Top of DATASET EXTRACT

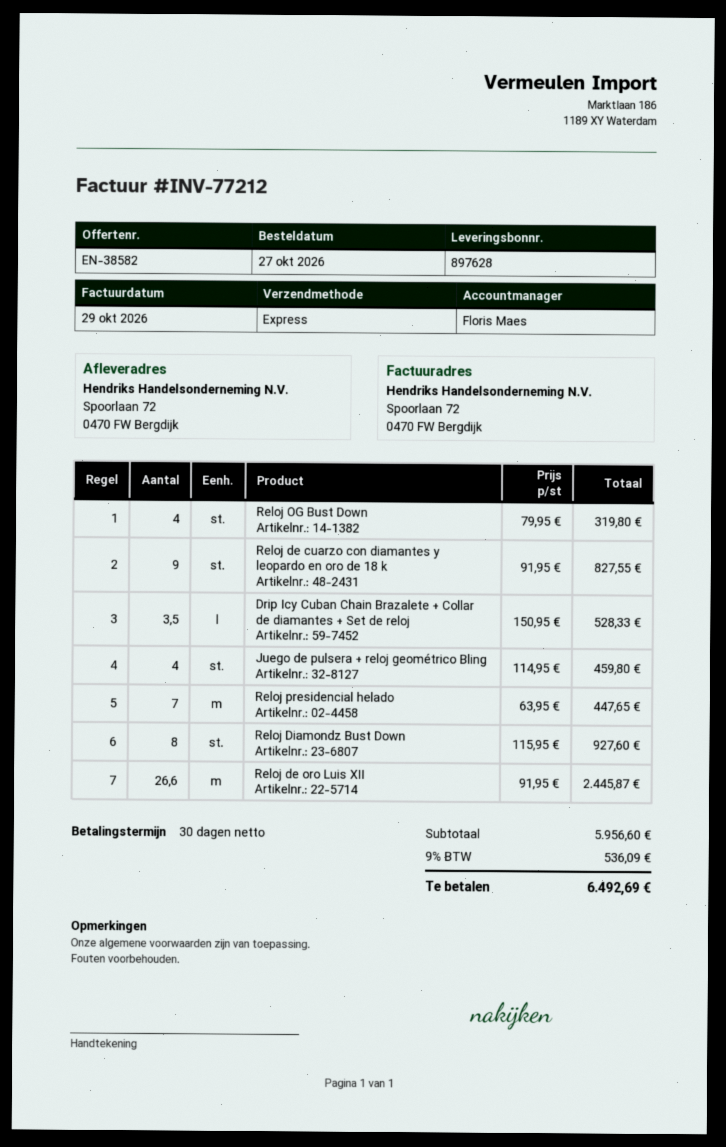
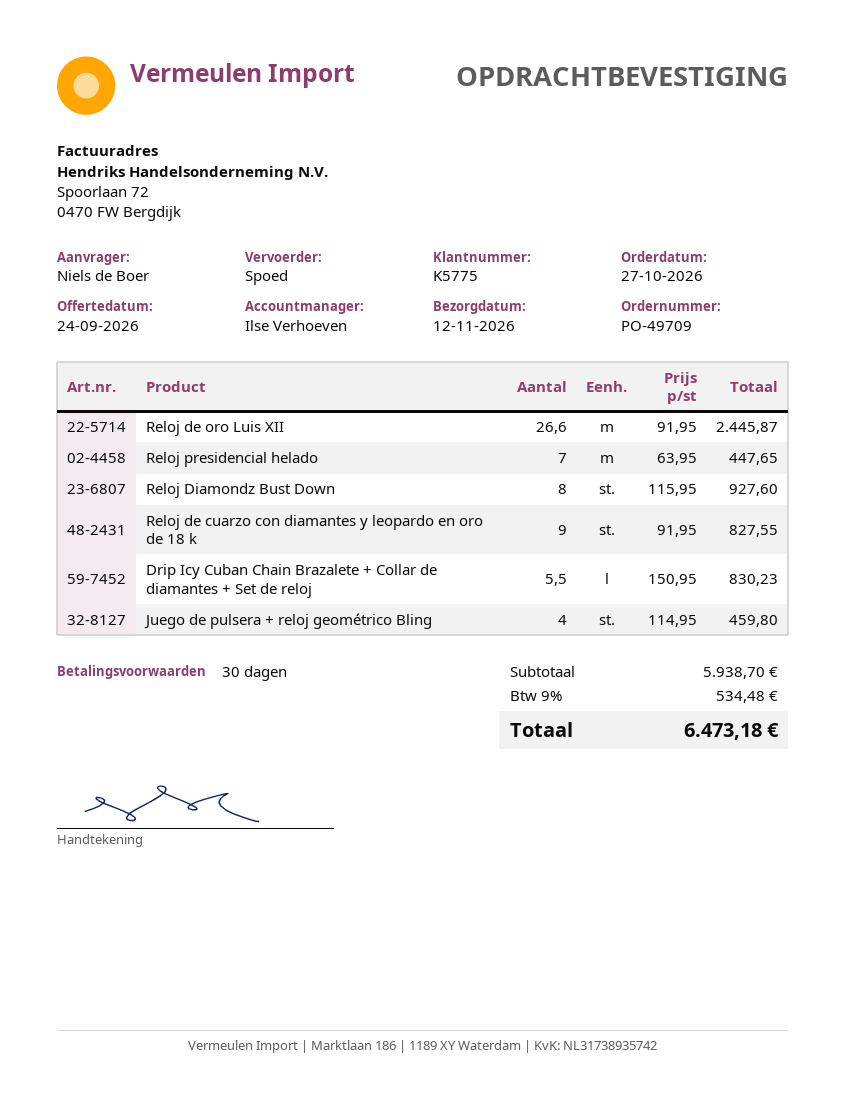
sales rep: Floris Maes -> Ilse Verhoeven
Reloj OG Bust Down: 4 x 79.95 = 319.80 -> none
Drip Icy Cuban Chain Brazalete + Collar de diamantes + Set de reloj: 3.5 x 150.95 = 528.33 -> 5.5 x 150.95 = 830.23
subtotal: 5956.60 -> 5938.70
tax: 9% = 536.09 -> 9% = 534.48
total: 6492.69 -> 6473.18

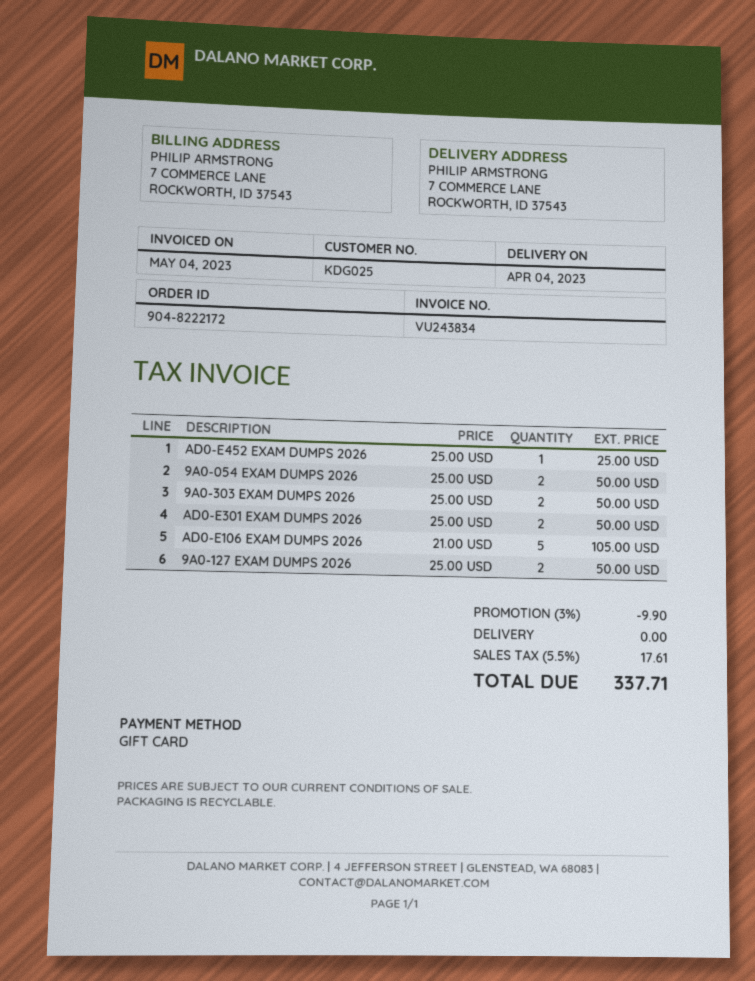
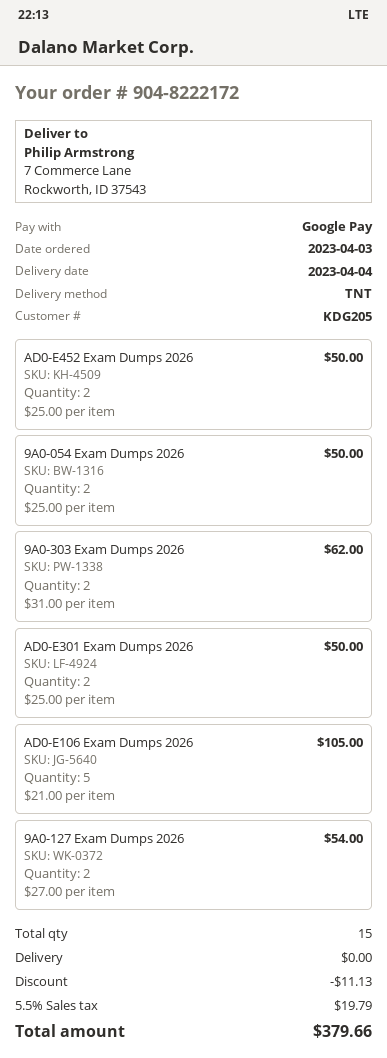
customer number: KDG025 -> KDG205
payment method: gift card -> Google Pay
AD0-E452 EXAM DUMPS 2026: 1 x 25.00 = 25.00 -> 2 x 25.00 = 50.00
9A0-303 EXAM DUMPS 2026: 2 x 25.00 = 50.00 -> 2 x 31.00 = 62.00
9A0-127 EXAM DUMPS 2026: 2 x 25.00 = 50.00 -> 2 x 27.00 = 54.00
discount: 9.90 -> 11.13
tax: 5.5% = 17.61 -> 5.5% = 19.79
total: 337.71 -> 379.66

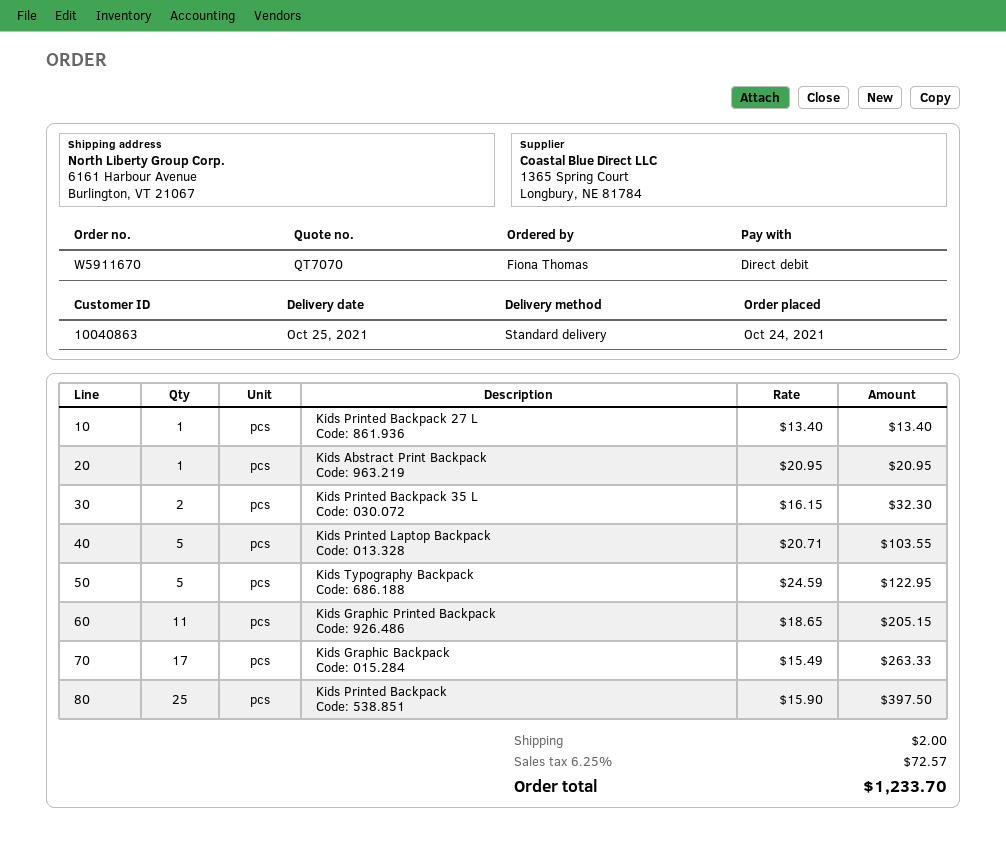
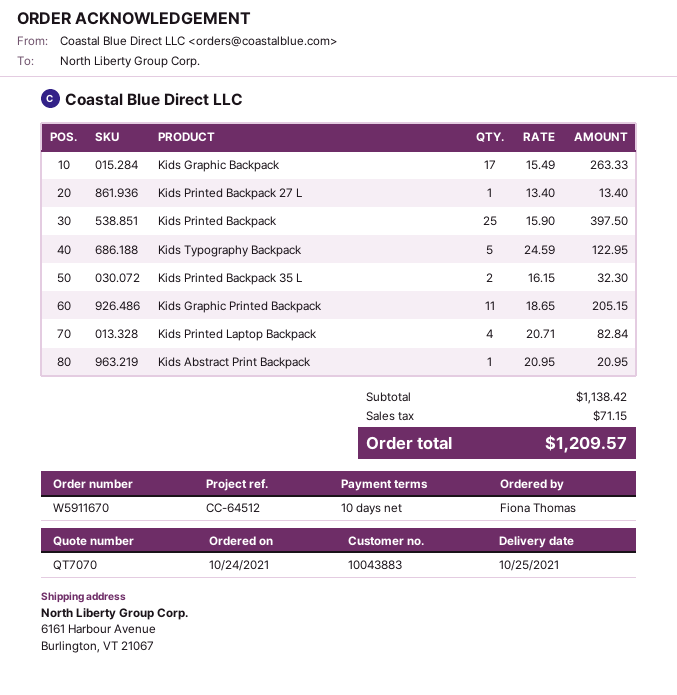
customer number: 10040863 -> 10043883
Kids Printed Laptop Backpack: 5 x 20.71 = 103.55 -> 4 x 20.71 = 82.84
shipping: 2.00 -> none
tax: 72.57 -> 71.15
total: 1233.70 -> 1209.57

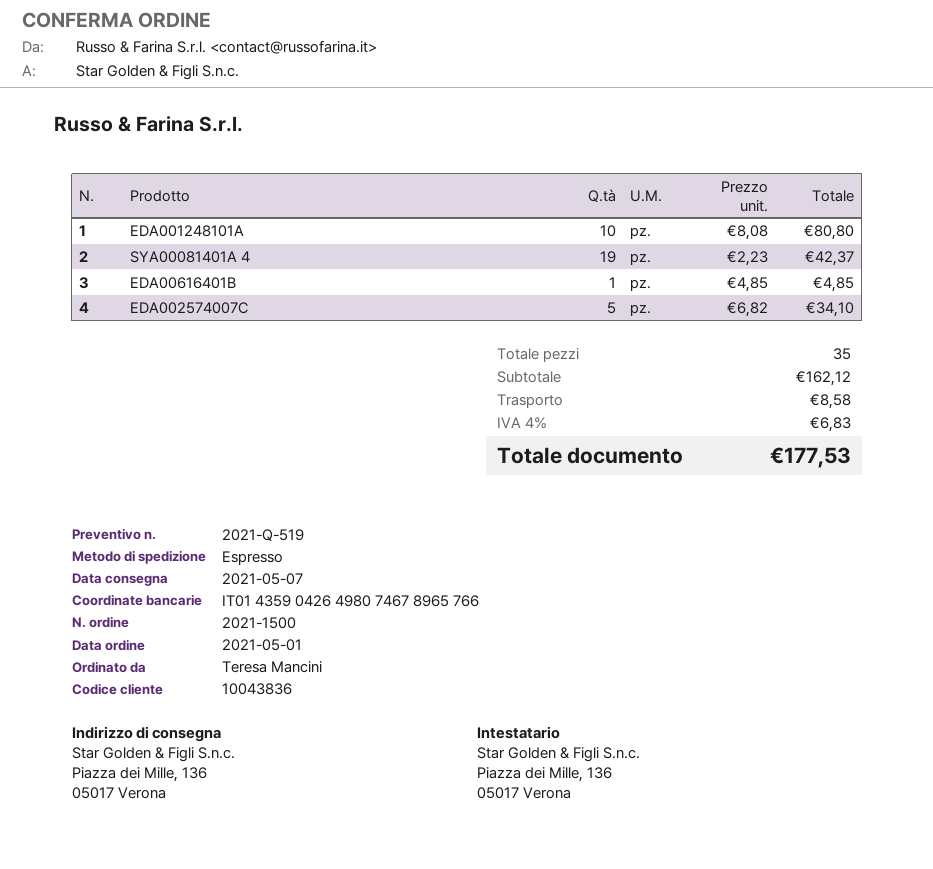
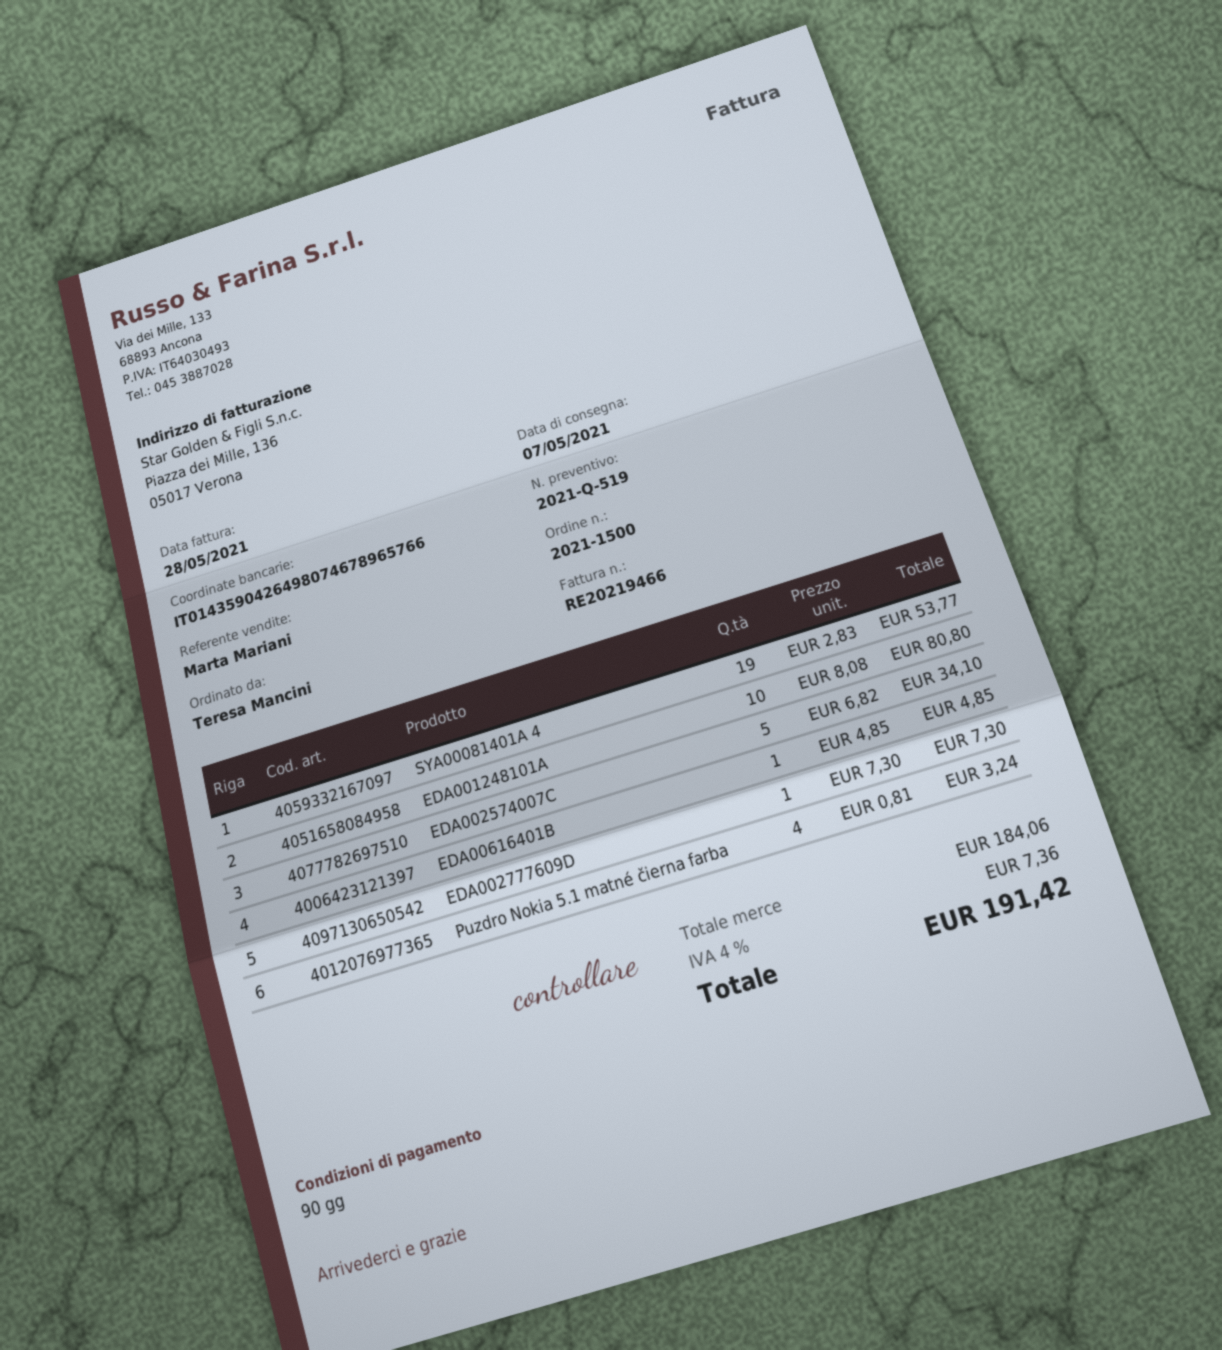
SYA00081401A 4: 19 x 2.23 = 42.37 -> 19 x 2.83 = 53.77
EDA002777609D: none -> 1 x 7.30 = 7.30
Puzdro Nokia 5.1 matné čierna farba: none -> 4 x 0.81 = 3.24
subtotal: 162.12 -> 184.06
shipping: 8.58 -> none
tax: 4% = 6.83 -> 4% = 7.36
total: 177.53 -> 191.42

Bottom of DATASET EXTRACT

REQUIRED WORK:
Exactly repeat the data above; the pictures do not belong in your copy.

SOLUTION:
sales rep: Floris Maes -> Ilse Verhoeven
Reloj OG Bust Down: 4 x 79.95 = 319.80 -> none
Drip Icy Cuban Chain Brazalete + Collar de diamantes + Set de reloj: 3.5 x 150.95 = 528.33 -> 5.5 x 150.95 = 830.23
subtotal: 5956.60 -> 5938.70
tax: 9% = 536.09 -> 9% = 534.48
total: 6492.69 -> 6473.18

customer number: KDG025 -> KDG205
payment method: gift card -> Google Pay
AD0-E452 EXAM DUMPS 2026: 1 x 25.00 = 25.00 -> 2 x 25.00 = 50.00
9A0-303 EXAM DUMPS 2026: 2 x 25.00 = 50.00 -> 2 x 31.00 = 62.00
9A0-127 EXAM DUMPS 2026: 2 x 25.00 = 50.00 -> 2 x 27.00 = 54.00
discount: 9.90 -> 11.13
tax: 5.5% = 17.61 -> 5.5% = 19.79
total: 337.71 -> 379.66

customer number: 10040863 -> 10043883
Kids Printed Laptop Backpack: 5 x 20.71 = 103.55 -> 4 x 20.71 = 82.84
shipping: 2.00 -> none
tax: 72.57 -> 71.15
total: 1233.70 -> 1209.57

SYA00081401A 4: 19 x 2.23 = 42.37 -> 19 x 2.83 = 53.77
EDA002777609D: none -> 1 x 7.30 = 7.30
Puzdro Nokia 5.1 matné čierna farba: none -> 4 x 0.81 = 3.24
subtotal: 162.12 -> 184.06
shipping: 8.58 -> none
tax: 4% = 6.83 -> 4% = 7.36
total: 177.53 -> 191.42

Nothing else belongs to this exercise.